» Work item
Could you return each entry below exactly as written, minus any pictures?

» Task inputs
_ _ _ _ _

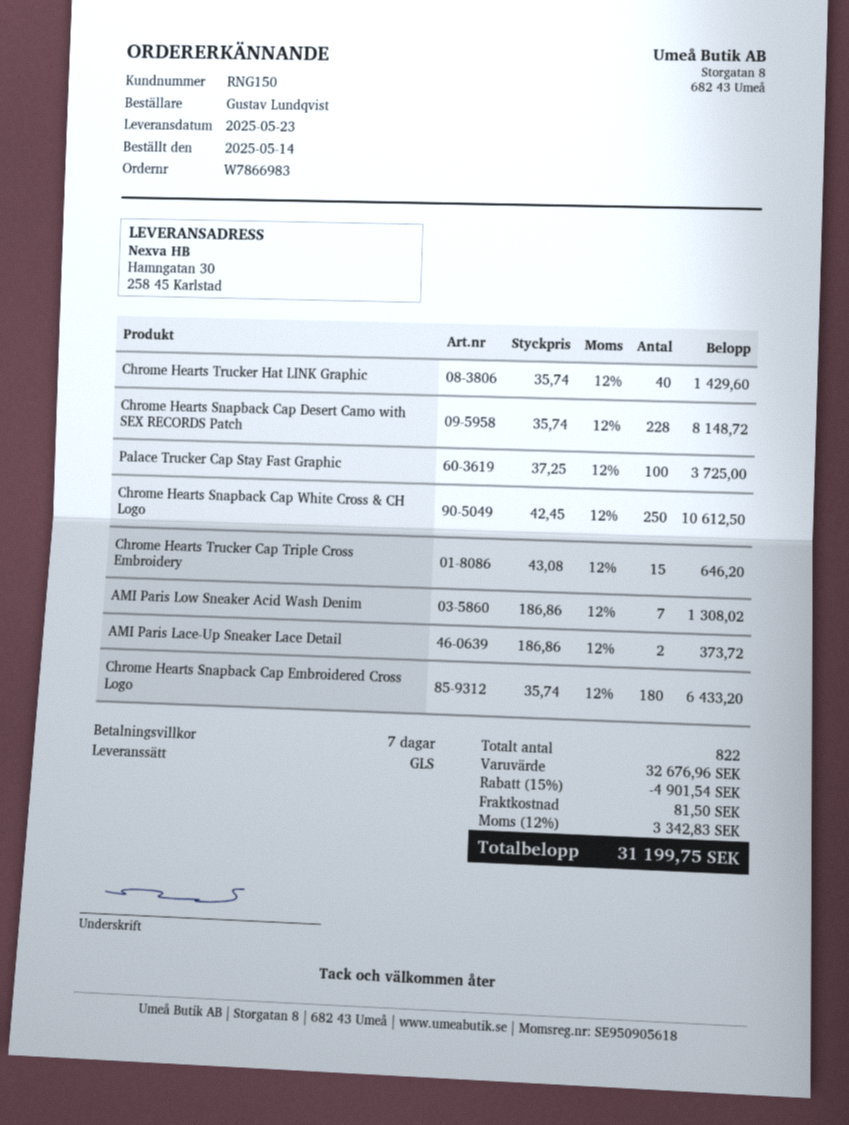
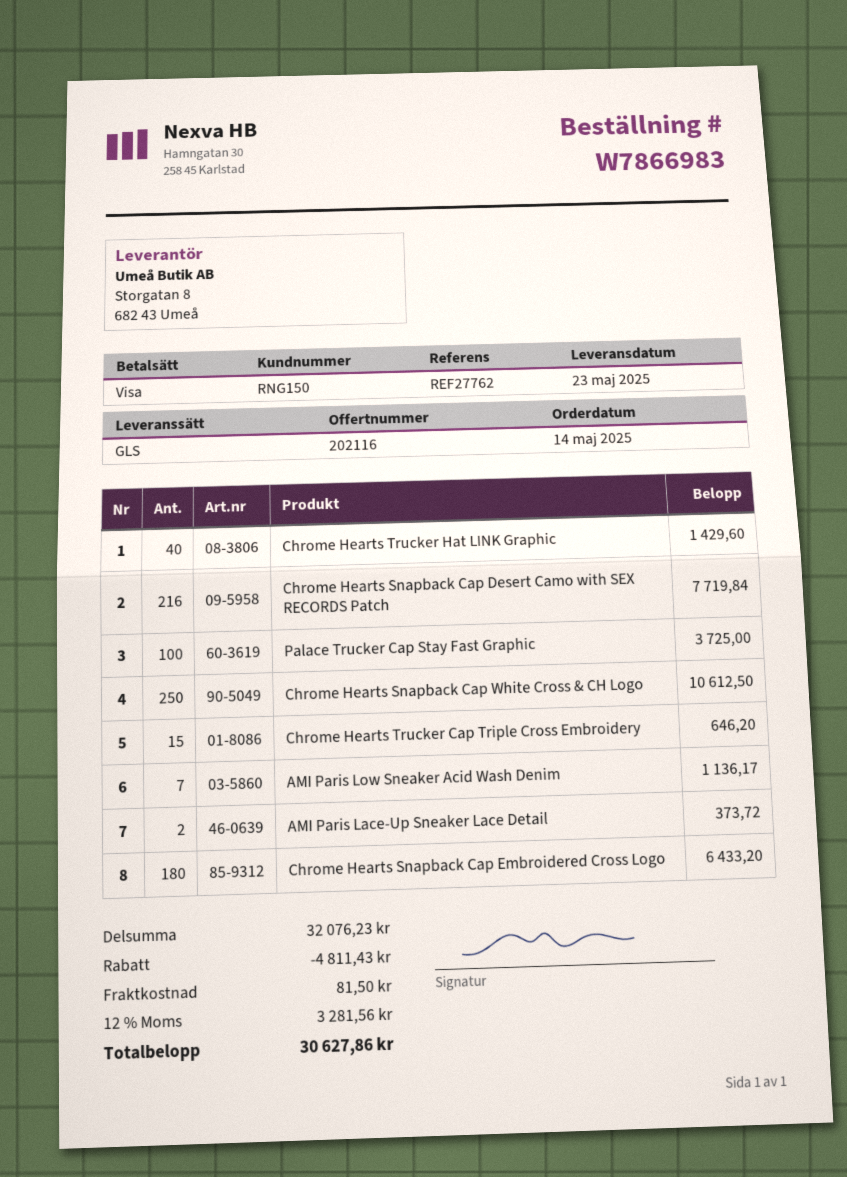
Chrome Hearts Snapback Cap Desert Camo with SEX RECORDS Patch: 228 for 8148.72 -> 216 for 7719.84
AMI Paris Low Sneaker Acid Wash Denim: 7 for 1308.02 -> 7 for 1136.17
subtotal: 32676.96 -> 32076.23
discount: 4901.54 -> 4811.43
tax: 12% = 3342.83 -> 12% = 3281.56
total: 31199.75 -> 30627.86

_ _ _ _ _

» Written solution
Chrome Hearts Snapback Cap Desert Camo with SEX RECORDS Patch: 228 for 8148.72 -> 216 for 7719.84
AMI Paris Low Sneaker Acid Wash Denim: 7 for 1308.02 -> 7 for 1136.17
subtotal: 32676.96 -> 32076.23
discount: 4901.54 -> 4811.43
tax: 12% = 3342.83 -> 12% = 3281.56
total: 31199.75 -> 30627.86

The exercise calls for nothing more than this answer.